In both the old and the new version, these were the terms by which users uploaded content onto Facebook:
You are solely responsible for the User Content that you Post on or through the Facebook Service. You hereby grant Facebook an irrevocable, perpetual, non-exclusive, transferable, fully paid, worldwide license (with the right to sublicense) to (a) use, copy, publish, stream, store, retain, publicly perform or display, transmit, scan, reformat, modify, edit, frame, translate, excerpt, adapt, create derivative works and distribute (through multiple tiers), any User Content you (i) Post on or in connection with the Facebook Service or the promotion thereof subject only to your privacy settings or (ii) enable a user to Post, including by offering a Share Link on your website and (b) to use your name, likeness and image for any purpose, including commercial or advertising, each of (a) and (b) on or in connection with the Facebook Service or the promotion thereof.
The key words here are “irrevocable, perpetual, non-exclusive, transferable, fully-paid worldwide license.” Irrevocable as in you can’t revoke it, perpetual as in never-ending, non-exclusive meaning Facebook can license this but cannot restrict you from licensing it, and transferable as in Facebook can assign the rights to a third party for their use. This part shouldn’t shock you. These are the terms by which most websites that allow you to post content hold. Take, for example, YouTube:
For clarity, you retain all of your ownership rights in your User Submissions. However, by submitting User Submissions to YouTube, you hereby grant YouTube a worldwide, non-exclusive, royalty-free, sublicenseable and transferable license to use, reproduce, distribute, prepare derivative works of, display, and perform the User Submissions in connection with the YouTube Website and YouTube’s (and its successors’ and affiliates’) business, including without limitation for promoting and redistributing part or all of the YouTube Website (and derivative works thereof) in any media formats and through any media channels. You also hereby grant each user of the YouTube Website a non-exclusive license to access your User Submissions through the Website, and to use, reproduce, distribute, display and perform such User Submissions as permitted through the functionality of the Website and under these Terms of Service.
However, rather logically, these broad licenses have usually been held valid only for as long as the user stays on the site. In other words, take content down and the license expires. The very next sentences of the YouTube terms of service states:
The above licenses granted by you in User Videos terminate within a commercially reasonable time after you remove or delete your User Videos from the YouTube Website. You understand and agree, however, that YouTube may retain, but not display, distribute, or perform, server copies of User Submissions that have been removed or deleted.
And, indeed, according to Consumerist, citing archive.org, Facebook had similar language until very recently:
You may remove your User Content from the Site at any time.
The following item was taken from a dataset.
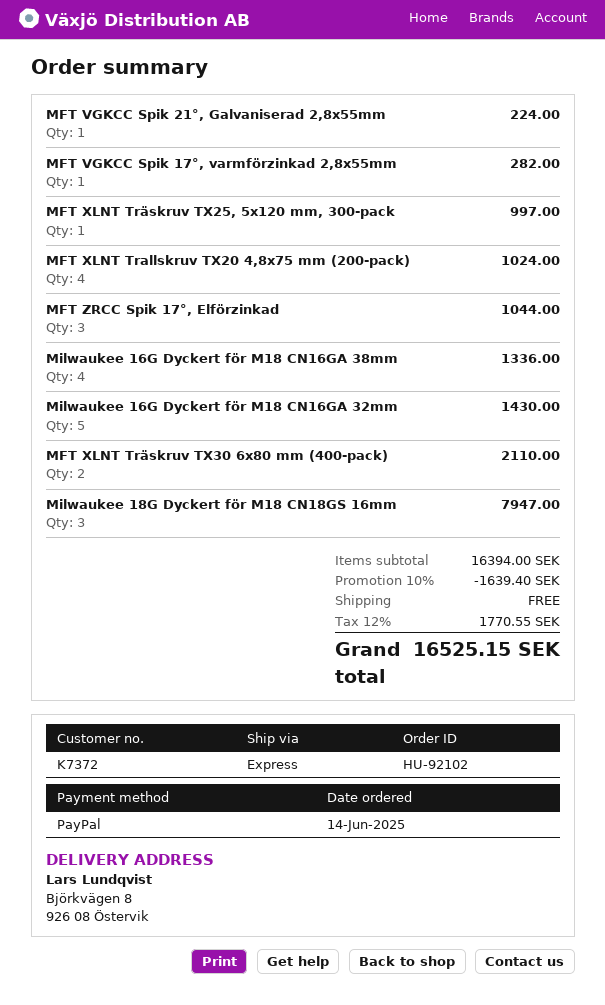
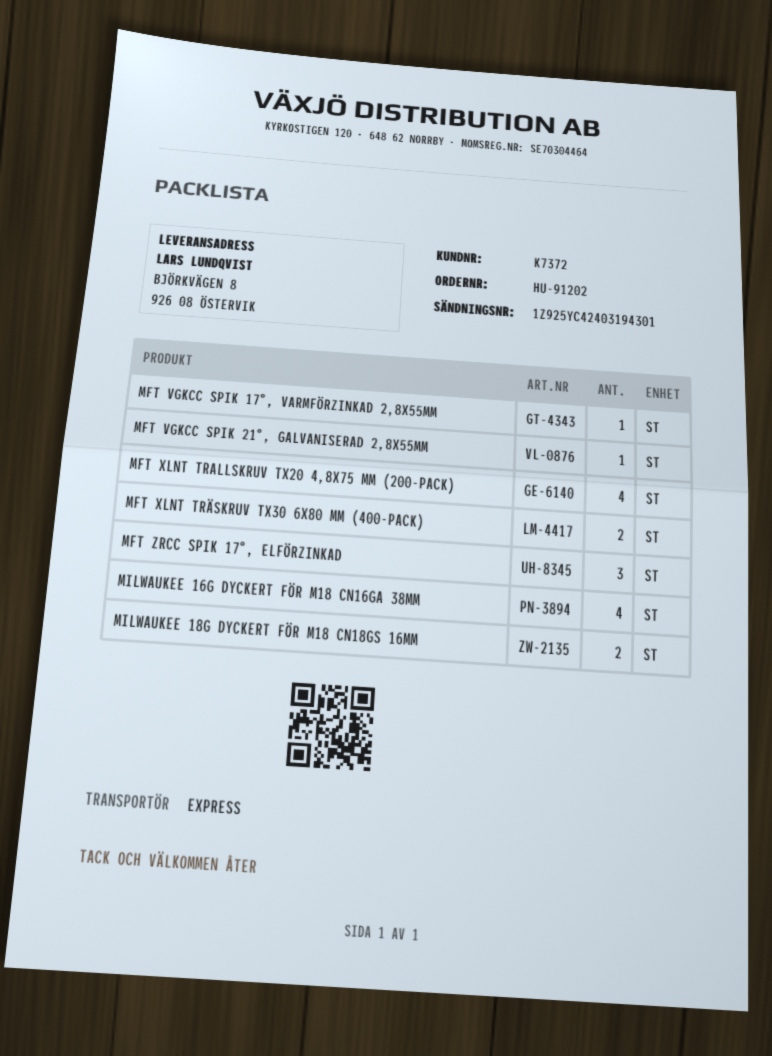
order number: HU-92102 -> HU-91202
MFT XLNT Träskruv TX25, 5x120 mm, 300-pack: 1 -> none
Milwaukee 16G Dyckert för M18 CN16GA 32mm: 5 -> none
Milwaukee 18G Dyckert för M18 CN18GS 16mm: 3 -> 2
If you choose to remove your User Content, the license granted above will automatically expire, however you acknowledge that the Company may retain archived copies of your User Content.
Now, under the current terms those lines are gone, and instead in another section:
The following sections will survive any termination of your use of the Facebook Service: Prohibited Conduct, User Content, Your Privacy Practices, Gift Credits, Ownership; Proprietary Rights, Licenses, Submissions, User Disputes; Complaints, Indemnity, General Disclaimers, Limitation on Liability, Termination and Changes to the Facebook Service, Arbitration, Governing Law; Venue and Jurisdiction and Other.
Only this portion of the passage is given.